Abstract: PUB220
Treatment of Severe Outflow Stenosis Leading to Steal Syndrome
Session Information
Category: Dialysis
- 803 Dialysis: Vascular Access
Authors
- Barnes IV, Sylvester, Loyola University Medical Center Department of Nephrology, Maywood, Illinois, United States
- Yassa, Ahmet Ersin, Loyola University Medical Center Department of Nephrology, Maywood, Illinois, United States
Introduction
67-year-old F with ESRD on dialysis via a left brachiobasilic AV fistula created several years ago with multiple previous interventions was referred to interventional nephrology for venous pressures of 300 mmHg on 400 ml/min pump flow.
Case Description
Access was obtained and angiogram showed an extremely hypoplastic basilic vein draining to the brachial system via a perforator vein. Balloon angioplasty was performed incrementally with 4x40, 6x40, and 8x40 compliant Powerflex balloons. Due to the high recurrence likelihood and the severe stenosis, an 8x60 drug-eluting Lutonix balloon was deployed. Patient had significant discomfort and arm swelling upon balloon deflation, with angiogram showing extravasation. Immediate balloon occlusion was done, but due to continued swelling and extravasation, an 8x100 Viabahn stent was deployed. Post-procedure, fistula had excellent flow(Fig. 1). Later, patient developed left-hand numbness and pain during dialysis concerning for steal syndrome.

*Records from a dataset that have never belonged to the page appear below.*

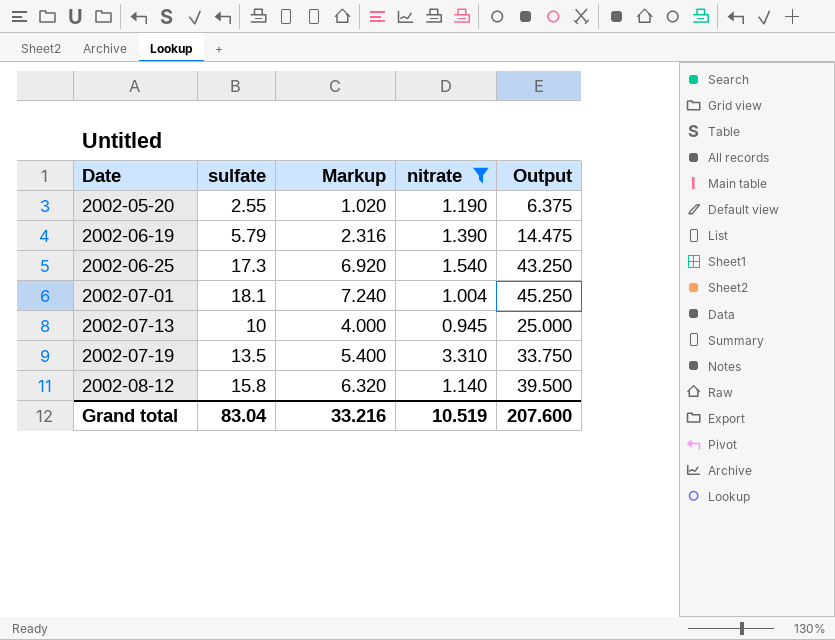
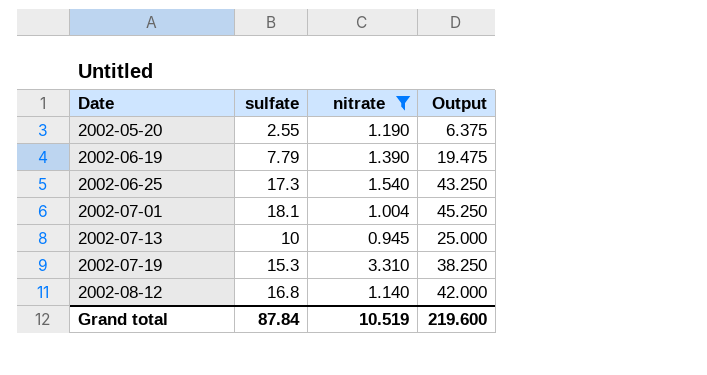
column Markup | formula: [sulfate] * 0.4 -> none
2002-06-19 | sulfate: 5.79 -> 7.79
2002-06-19 | Output: 14.475 -> 19.475
2002-07-19 | sulfate: 13.5 -> 15.3
2002-07-19 | Output: 33.750 -> 38.250
2002-08-12 | sulfate: 15.8 -> 16.8
2002-08-12 | Output: 39.500 -> 42.000
Grand total | sulfate: 83.04 -> 87.84
Grand total | Output: 207.600 -> 219.600

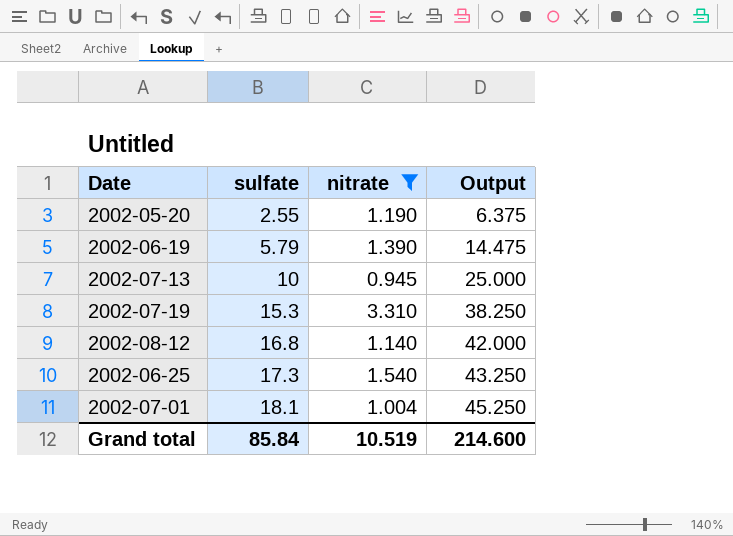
row order: Date ascending -> sulfate ascending
2002-06-19 | sulfate: 7.79 -> 5.79
2002-06-19 | Output: 19.475 -> 14.475
Grand total | sulfate: 87.84 -> 85.84
Grand total | Output: 219.600 -> 214.600

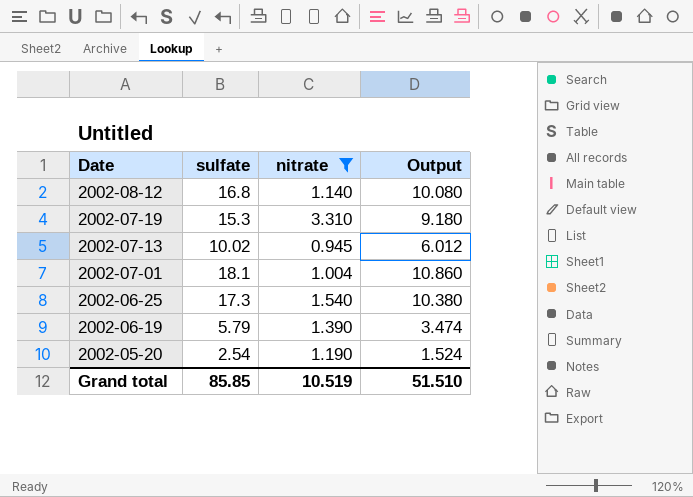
row order: sulfate ascending -> Date descending
column Output | formula: [sulfate] * 2.5 -> [sulfate] * 0.6
2002-07-13 | sulfate: 10 -> 10.02
2002-05-20 | sulfate: 2.55 -> 2.54
Grand total | sulfate: 85.84 -> 85.85
Grand total | Output: 214.600 -> 51.510

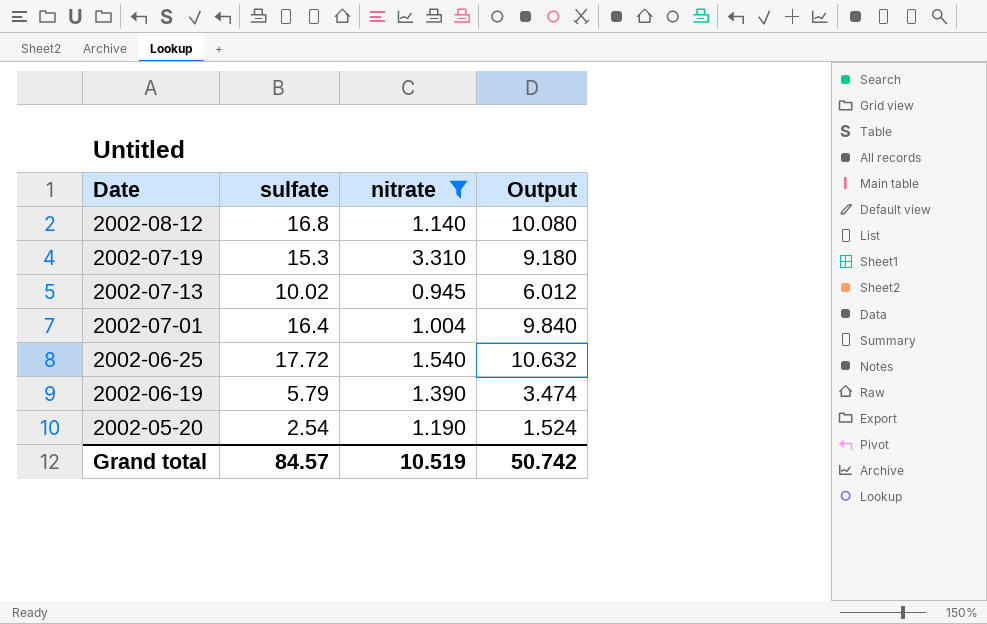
2002-07-01 | sulfate: 18.1 -> 16.4
2002-07-01 | Output: 10.860 -> 9.840
2002-06-25 | sulfate: 17.3 -> 17.72
2002-06-25 | Output: 10.380 -> 10.632
Grand total | sulfate: 85.85 -> 84.57
Grand total | Output: 51.510 -> 50.742

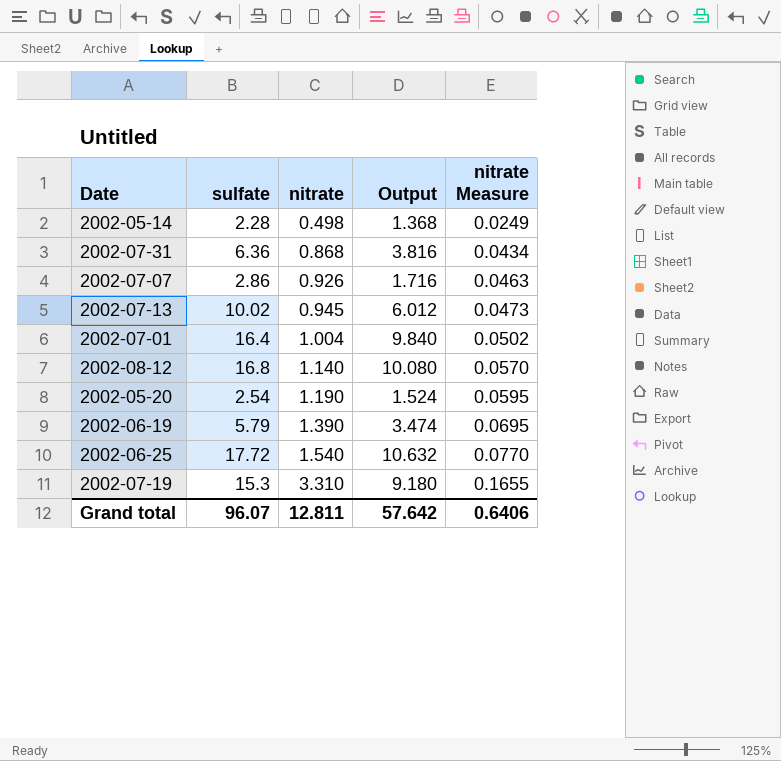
filter: nitrate >= 0.945 -> none
row order: Date descending -> nitrate ascending
column nitrate Measure | formula: none -> [nitrate] * 0.05
Grand total | sulfate: 84.57 -> 96.07
Grand total | nitrate: 10.519 -> 12.811
Grand total | Output: 50.742 -> 57.642

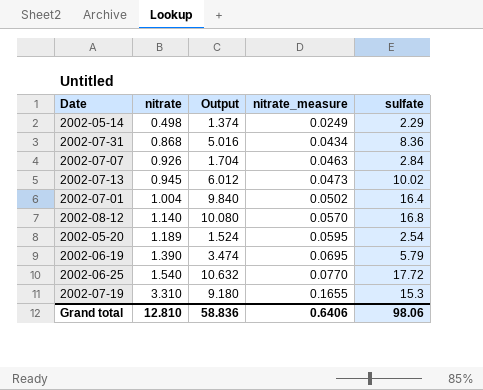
column name: nitrate Measure -> nitrate_measure
column sulfate | position: 2 -> 5
2002-05-14 | Output: 1.368 -> 1.374
2002-05-14 | sulfate: 2.28 -> 2.29
2002-07-31 | Output: 3.816 -> 5.016
2002-07-31 | sulfate: 6.36 -> 8.36
2002-07-07 | Output: 1.716 -> 1.704
2002-07-07 | sulfate: 2.86 -> 2.84
2002-05-20 | nitrate: 1.190 -> 1.189
Grand total | nitrate: 12.811 -> 12.810
Grand total | Output: 57.642 -> 58.836
Grand total | sulfate: 96.07 -> 98.06

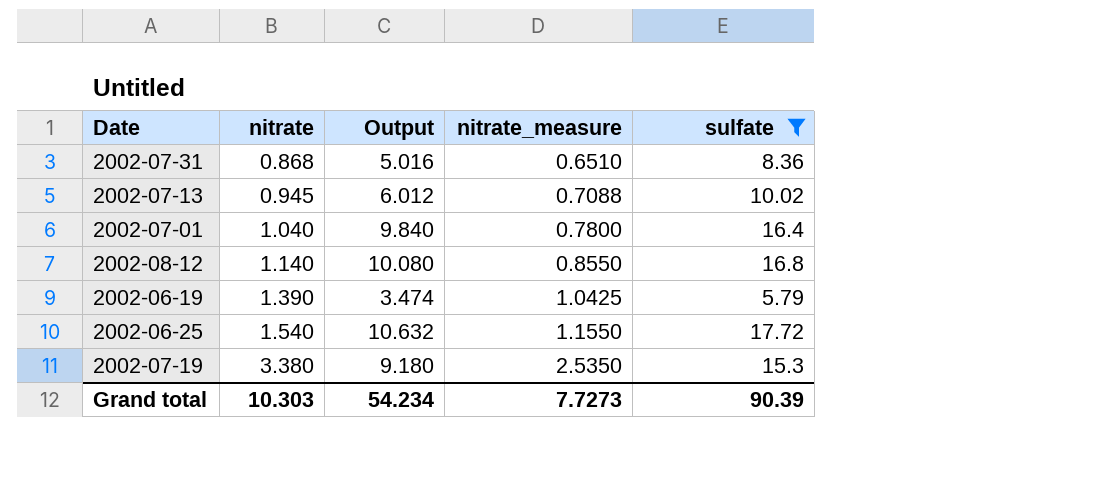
filter: none -> sulfate >= 5.79
column nitrate_measure | formula: [nitrate] * 0.05 -> [nitrate] * 0.75
2002-07-01 | nitrate: 1.004 -> 1.040
2002-07-19 | nitrate: 3.310 -> 3.380
Grand total | nitrate: 12.810 -> 10.303
Grand total | Output: 58.836 -> 54.234
Grand total | nitrate_measure: 0.6406 -> 7.7273
Grand total | sulfate: 98.06 -> 90.39

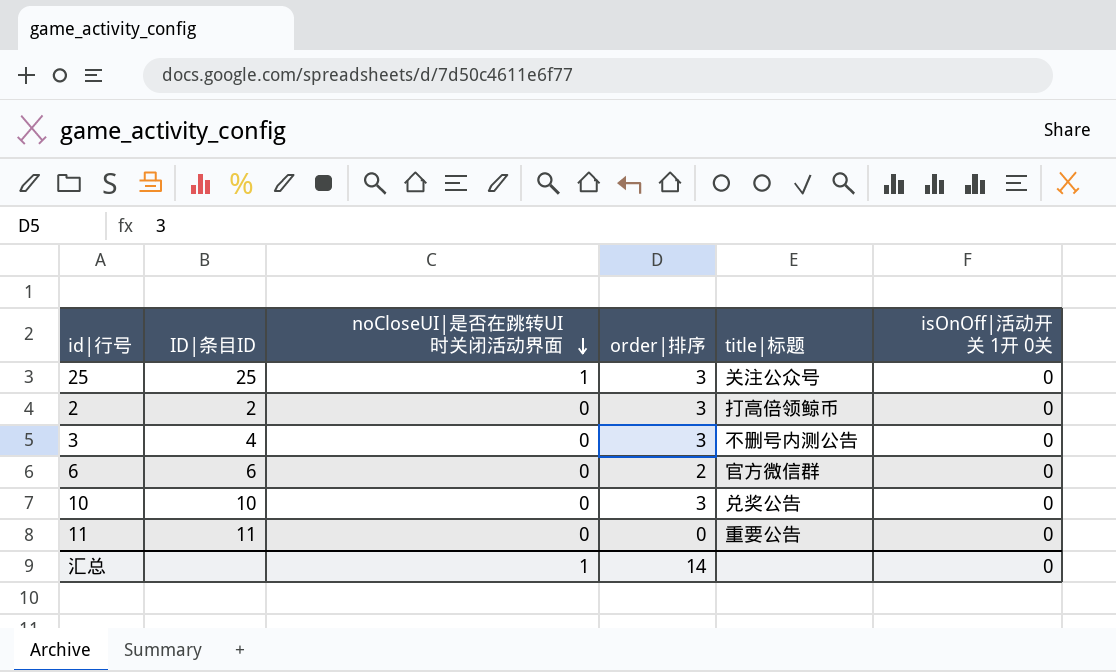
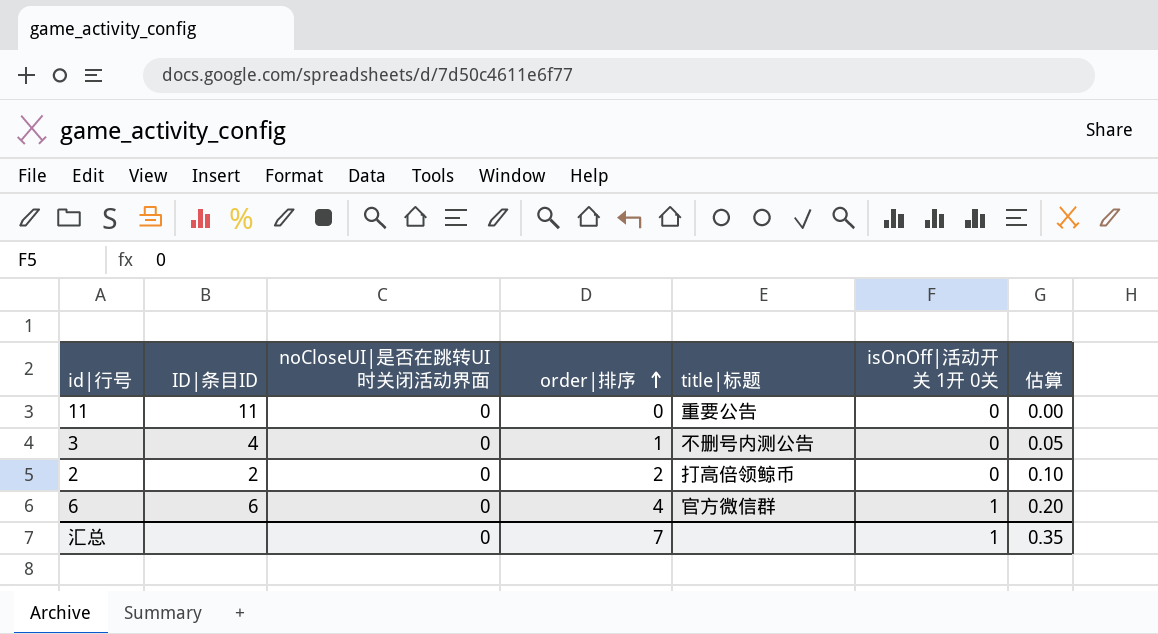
row order: noCloseUI|是否在跳转UI时关闭活动界面 descending -> order|排序 ascending
column 估算 | formula: none -> [order|排序] * 0.05
row 25: 25 | 1 | 3 | 关注公众号 | 0 -> none
row 10: 10 | 0 | 3 | 兑奖公告 | 0 -> none
3 | order|排序: 3 -> 1
2 | order|排序: 3 -> 2
6 | order|排序: 2 -> 4
6 | isOnOff|活动开关 1开 0关: 0 -> 1
汇总 | noCloseUI|是否在跳转UI时关闭活动界面: 1 -> 0
汇总 | order|排序: 14 -> 7
汇总 | isOnOff|活动开关 1开 0关: 0 -> 1

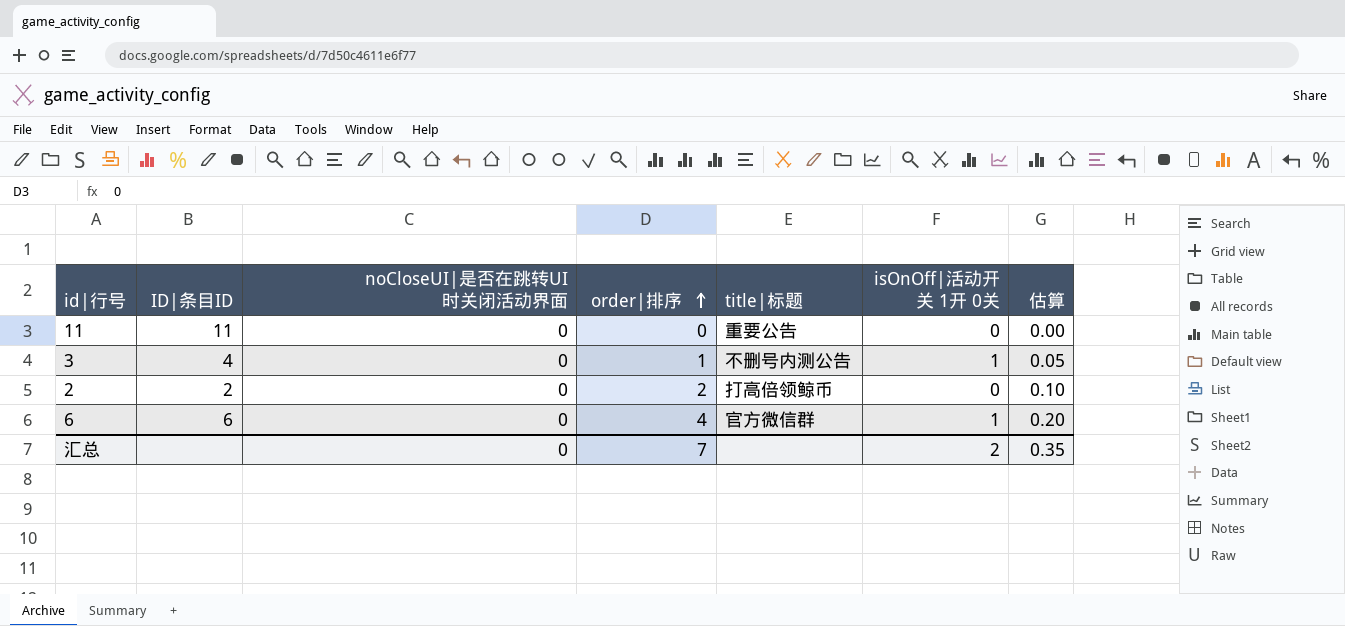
3 | isOnOff|活动开关 1开 0关: 0 -> 1
汇总 | isOnOff|活动开关 1开 0关: 1 -> 2

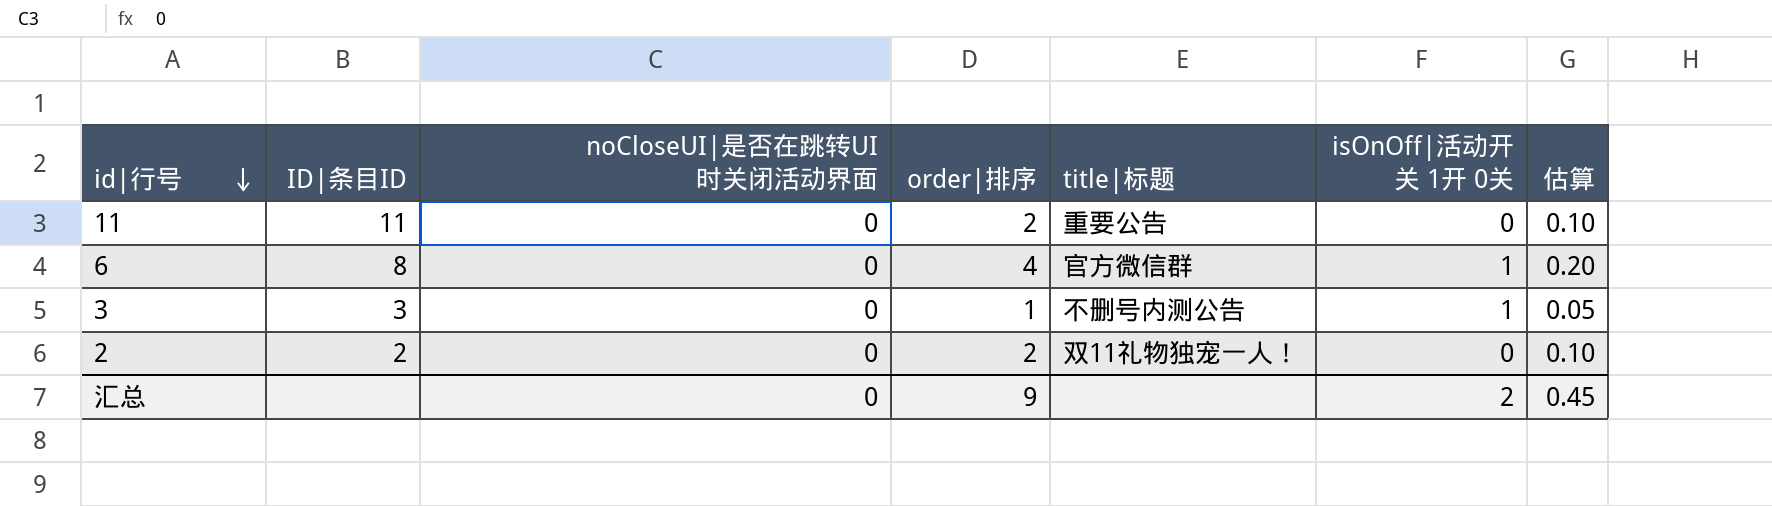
row order: order|排序 ascending -> id|行号 descending
11 | order|排序: 0 -> 2
11 | 估算: 0.00 -> 0.10
6 | ID|条目ID: 6 -> 8
3 | ID|条目ID: 4 -> 3
2 | title|标题: 打高倍领鲸币 -> 双11礼物独宠一人！
汇总 | order|排序: 7 -> 9
汇总 | 估算: 0.35 -> 0.45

Vascular surgery performed angiogram showing significant stenosis in the axillary/brachial artery junction with subsequent angioplasty and symptom improvement(Fig. 2).
Discussion
Extravasation can occur in dialysis access interventions with covered stents used as bailout procedures. In this case, despite successful angioplasty of the significantly diseased segment of the basilic vein, there was enough flow resistance to prevent steal syndrome. The stent deployment increased flow, reducing resistance and unmasked arterial stenosis in the upper brachial artery leading to successful treatment and resolution of steal syndrome.